GOAL OF THE EXERCISE: From the first line to the last, give the material again exactly, without the images.
------------------------------------------------------------
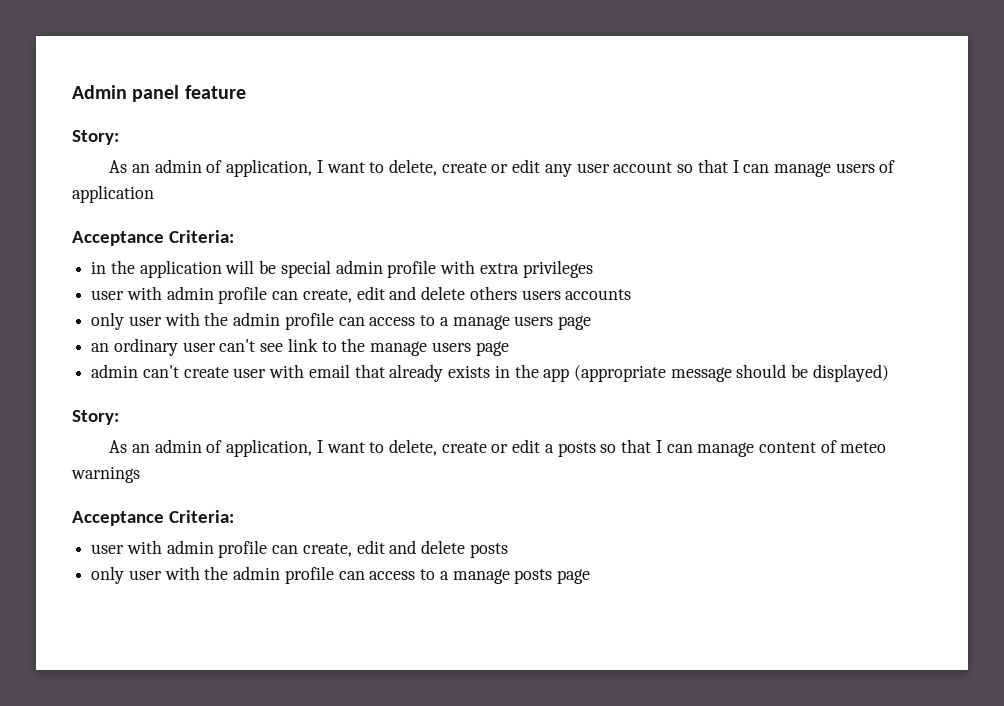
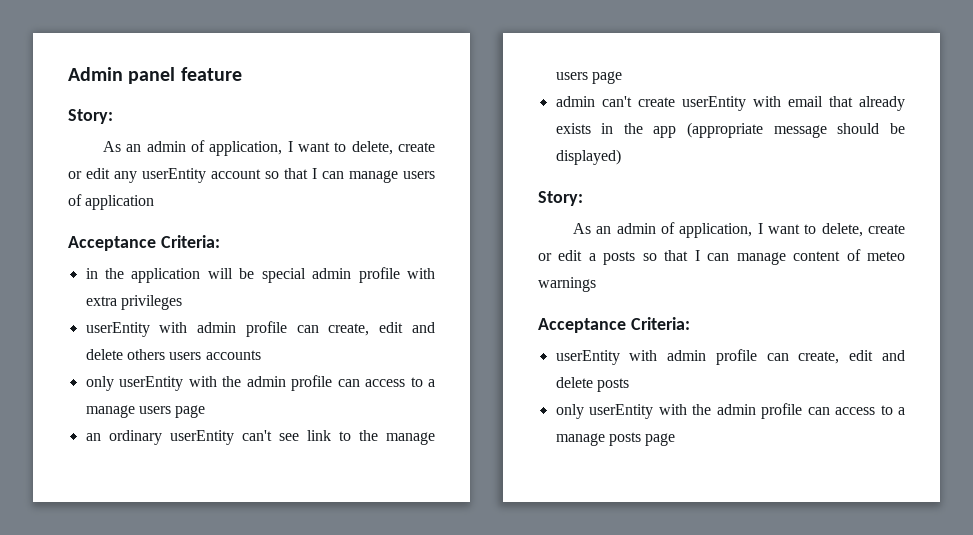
[576,163,610,173] user -> [142,168,206,183] userEntity
[91,290,125,300] user -> [85,322,150,337] userEntity
[128,316,162,326] user -> [119,376,184,391] userEntity
[182,342,216,352] user -> [169,430,234,445] userEntity
[233,368,267,378] user -> [681,96,746,111] userEntity
[91,544,125,554] user -> [555,350,620,365] userEntity
[128,570,162,580] user -> [589,404,654,419] userEntity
------------------------------------------------------------
WRITTEN REPLY:
[576,163,610,173] user -> [142,168,206,183] userEntity
[91,290,125,300] user -> [85,322,150,337] userEntity
[128,316,162,326] user -> [119,376,184,391] userEntity
[182,342,216,352] user -> [169,430,234,445] userEntity
[233,368,267,378] user -> [681,96,746,111] userEntity
[91,544,125,554] user -> [555,350,620,365] userEntity
[128,570,162,580] user -> [589,404,654,419] userEntity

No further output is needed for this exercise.